Records excerpted from a collection:

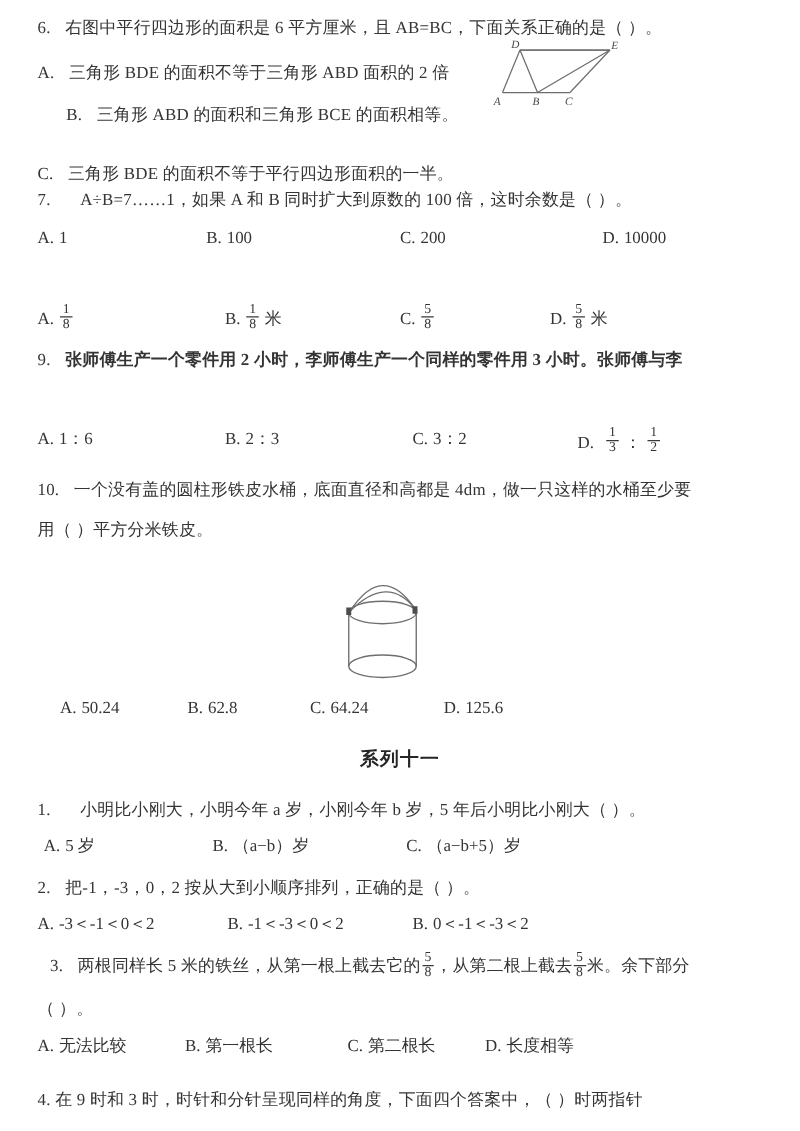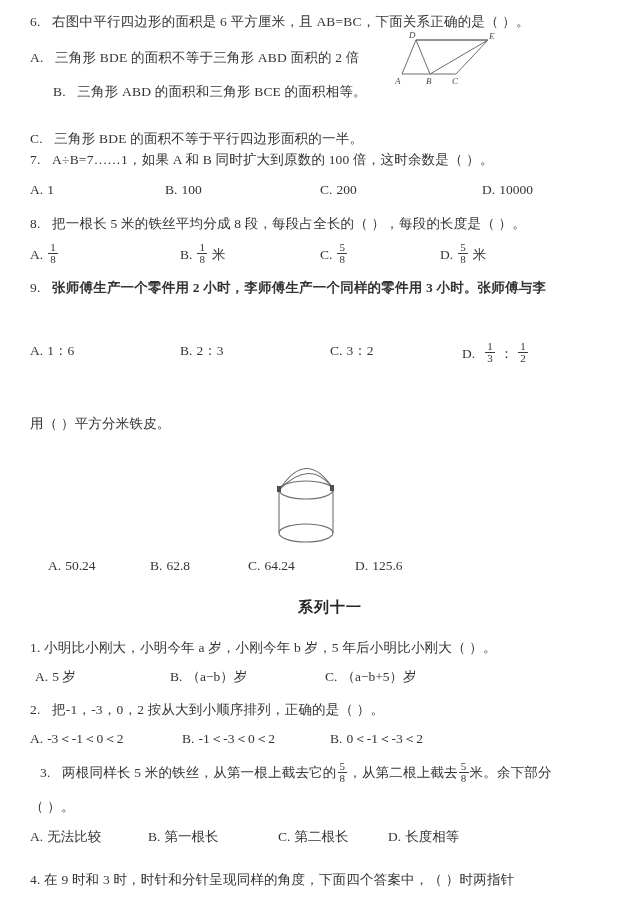--- a/index.html
+++ b/index.html
@@ -17,7 +17,7 @@
     position: relative;
     width: 520px;
     height: 905px;
-    padding: 10px;
+    padding: 0;
   }
 
   

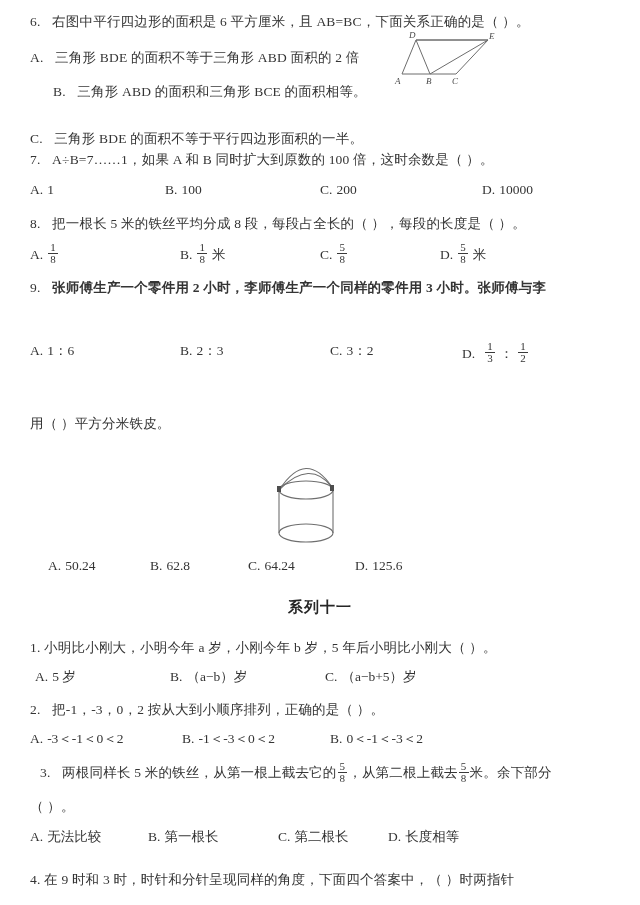--- a/index.html
+++ b/index.html
@@ -128,7 +128,7 @@
 
   <div class="qline" style="left:30px; top:150px;">
     <span>7.</span>
-    <span style="margin-left:8px;text-align:right;">A÷B=7……1，如果 A 和 B 同时扩大到原数的 100 倍，这时余数是（     ）。</span>
+    <span style="margin-left:20px;text-align:right;">A÷B=7……1，如果 A 和 B 同时扩大到原数的 100 倍，这时余数是（     ）。</span>
   </div>
 
   <div class="optrow" style="top:182px;">

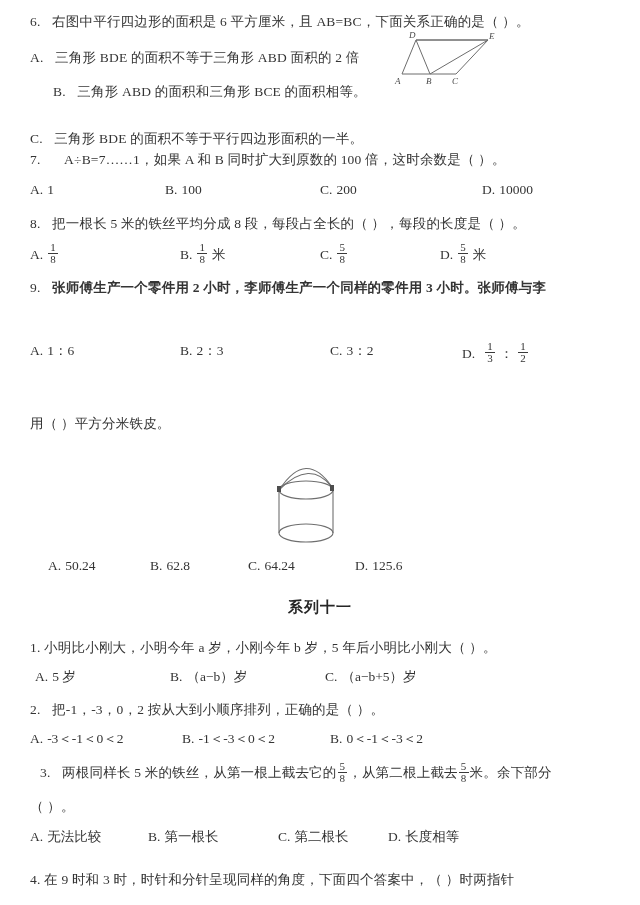--- a/index.html
+++ b/index.html
@@ -150,10 +150,6 @@
     </div>
   </div>
 
-  <div class="qline" style="left:30px; top:214px;">
-    <span>8.</span>
-    <span style="margin-left:8px;">把一根长 5 米的铁丝平均分成 8 段，每段占全长的（     ），每段的长度是（     ）。</span>
-  </div>
 
   <div class="optrow" style="top:243px; height:30px;">
     <div class="opt" style="left:30px;">

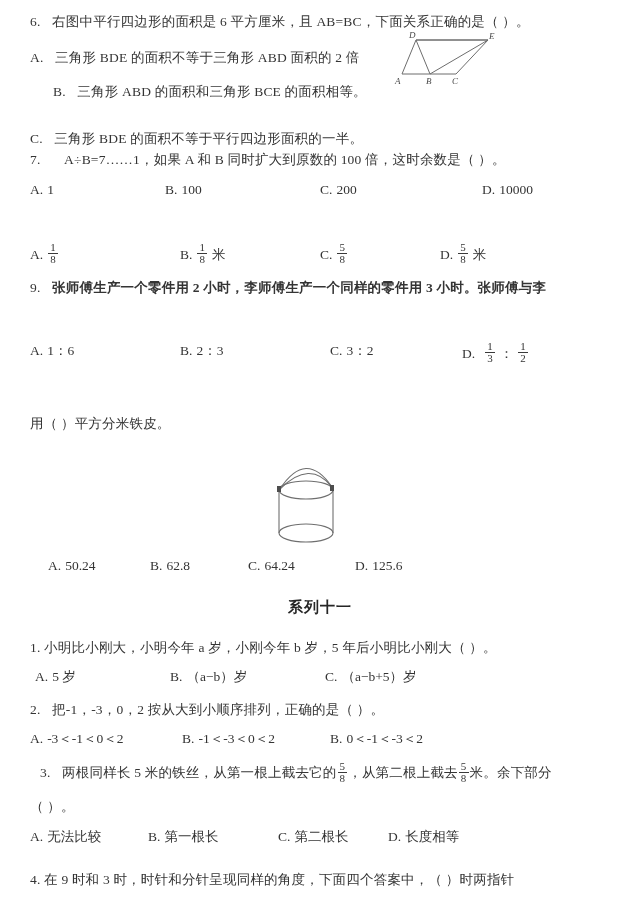--- a/index.html
+++ b/index.html
@@ -218,6 +218,10 @@
     </div>
   </div>
 
+  <div class="qline" style="left:30px; top:382px;">
+    <span>10.</span>
+    <span style="margin-left:8px;">一个没有盖的圆柱形铁皮水桶，底面直径和高都是 4dm，做一只这样的水桶至少要</span>
+  </div>
   <div class="qline" style="left:30px; top:414px;">用（     ）平方分米铁皮。</div>
 
   <div class="figure" style="left:258px; top:445px; width:120px; height:105px;">

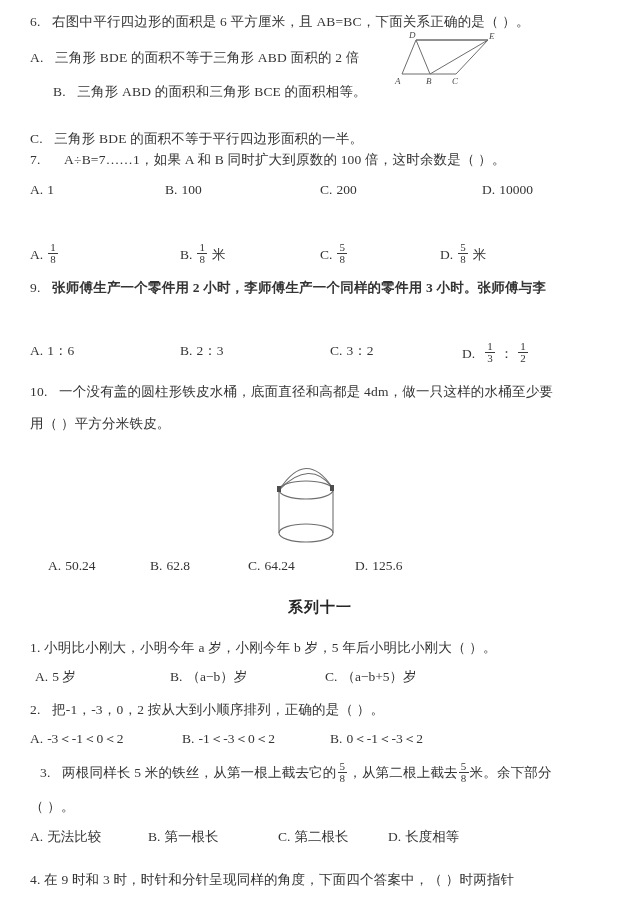--- a/index.html
+++ b/index.html
@@ -268,7 +268,7 @@
 
   <div class="qline" style="left:30px; top:638px;">
     <span>1.</span>
-    <span style="margin-left:0;">小明比小刚大，小明今年 a 岁，小刚今年 b 岁，5 年后小明比小刚大（     ）。</span>
+    <span style="margin-left:20px;">小明比小刚大，小明今年 a 岁，小刚今年 b 岁，5 年后小明比小刚大（     ）。</span>
   </div>
 
   <div class="optrow" style="top:668px;">

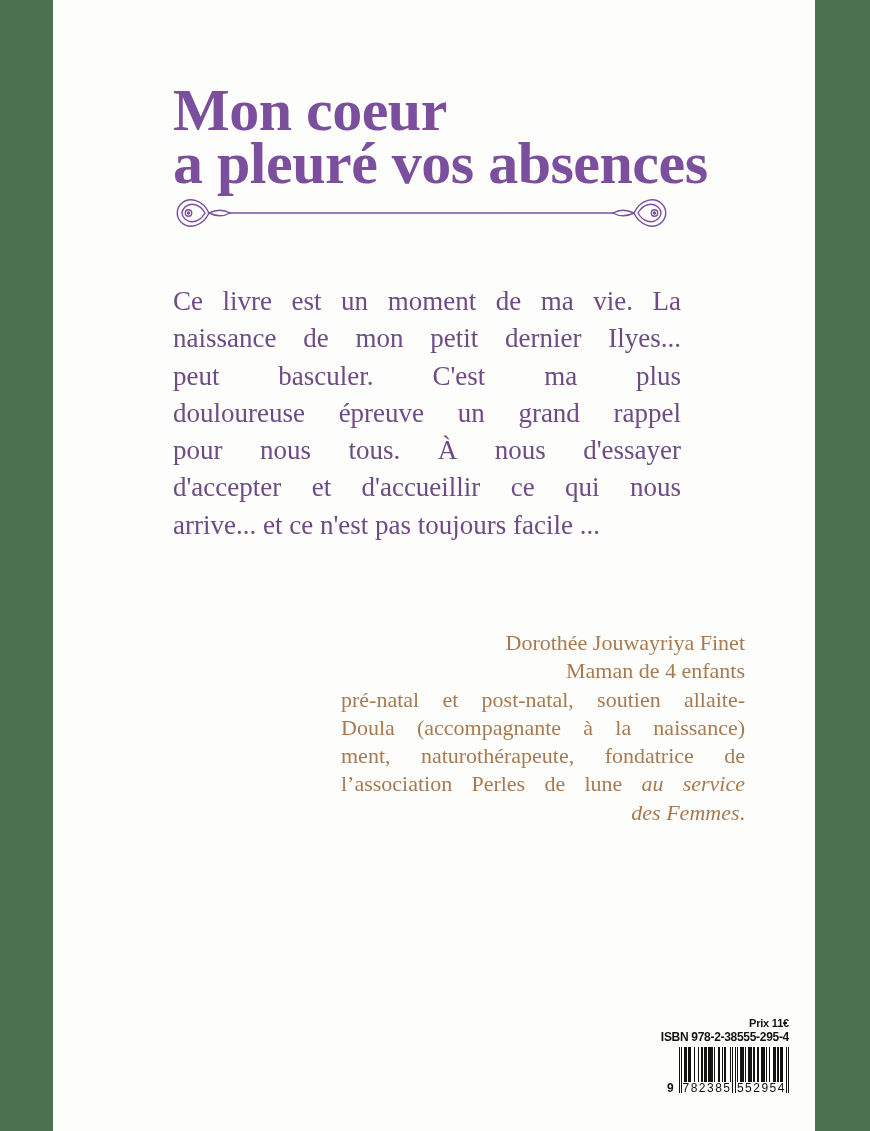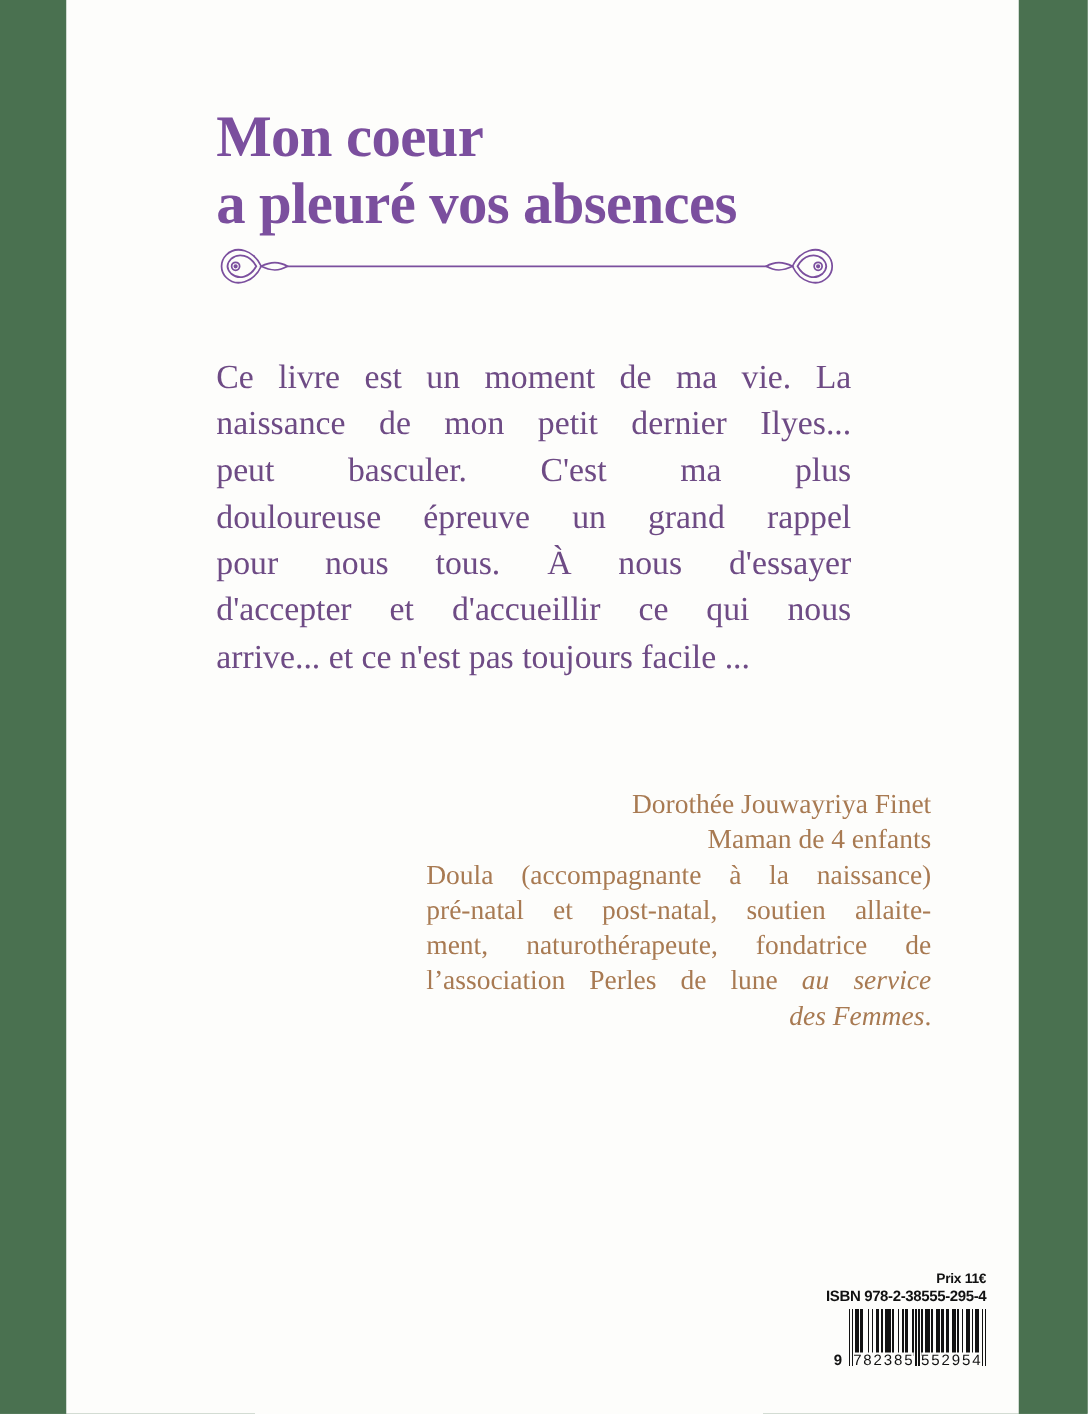--- a/index.html
+++ b/index.html
@@ -18,7 +18,7 @@
          background:var(--cover-white);}
   
   .title{position:absolute;left:120px;top:84px;color:var(--title-purple);
-         font-size:47px;line-height:53px;font-weight:600;letter-spacing:-0.5px;}
+         font-size:60px;line-height:53px;font-weight:600;letter-spacing:-0.5px;}
   
   .divider{position:absolute;left:120px;top:194px;width:497px;height:38px;
            color:var(--title-purple);}

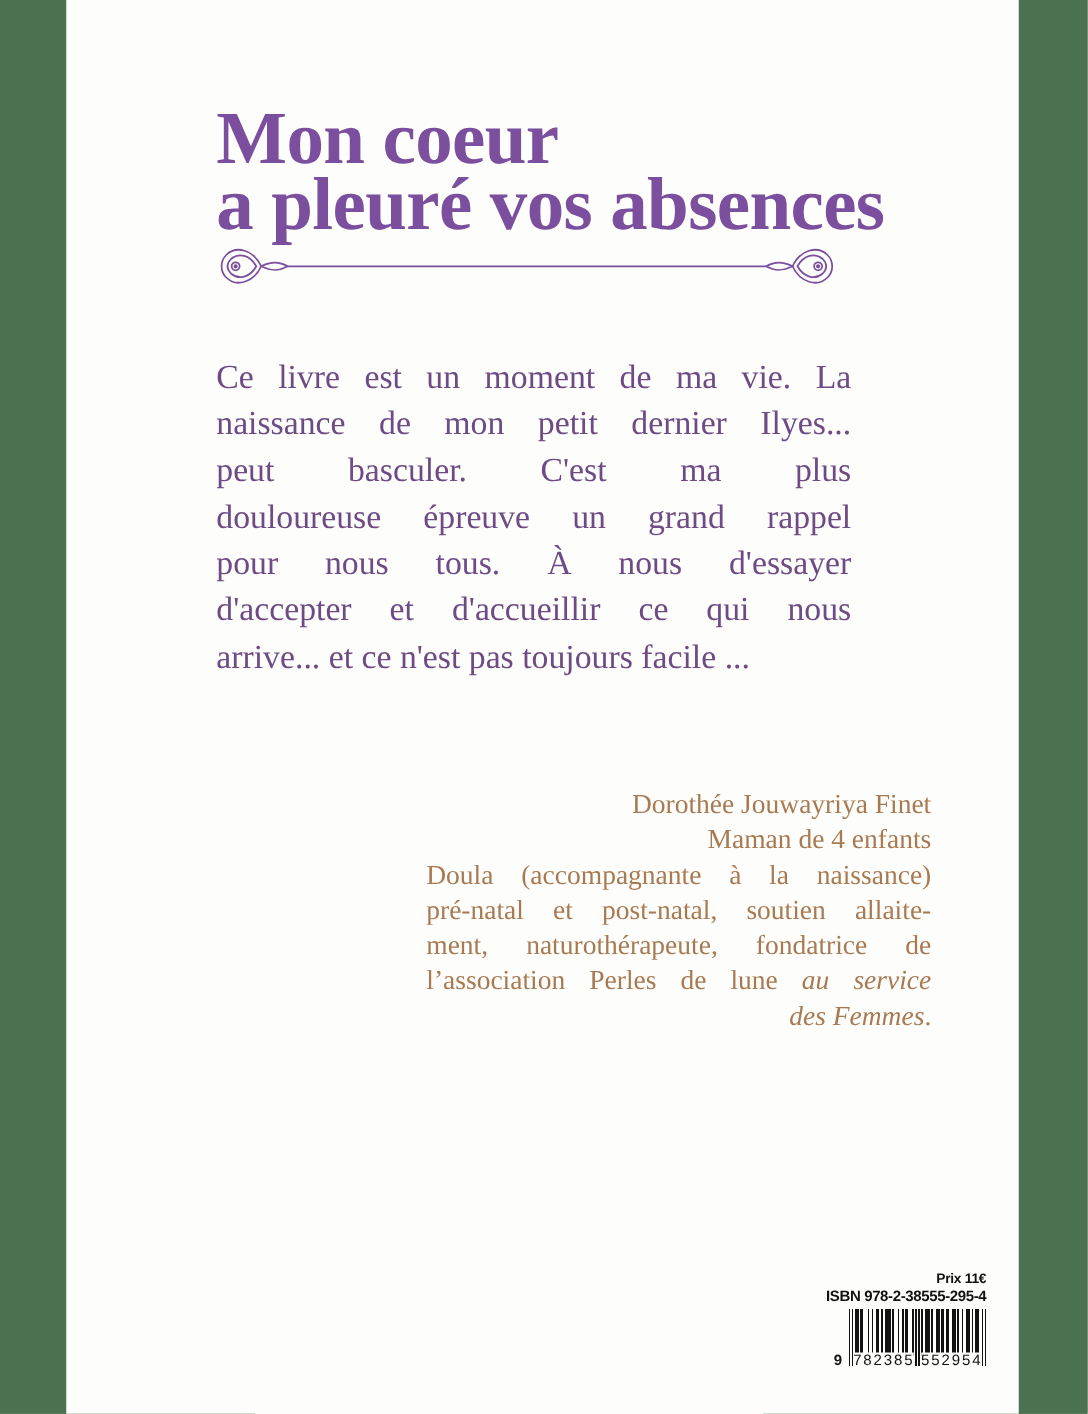--- a/index.html
+++ b/index.html
@@ -88,8 +88,8 @@
     <div class="bio">
       <div class="bio-line">Dorothée Jouwayriya Finet</div>
       <div class="bio-line">Maman de 4 enfants</div>
+      <div class="bio-line just">pré-natal et post-natal, soutien allaite-</div>
       <div class="bio-line just">Doula (accompagnante à la naissance)</div>
-      <div class="bio-line just">pré-natal et post-natal, soutien allaite-</div>
       <div class="bio-line just">ment, naturothérapeute, fondatrice de</div>
       <div class="bio-line just"><span>l’association Perles de lune </span><i>au service</i></div>
       <div class="bio-line"><i>des Femmes</i><span>.</span></div>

### [PROMPT]
Copy all lines above where "小明今年" is present.

### [SOLUTION FOR THIS TASK]
-    <span style="margin-left:0;">小明比小刚大，小明今年 a 岁，小刚今年 b 岁，5 年后小明比小刚大（     ）。</span>
+    <span style="margin-left:20px;">小明比小刚大，小明今年 a 岁，小刚今年 b 岁，5 年后小明比小刚大（     ）。</span>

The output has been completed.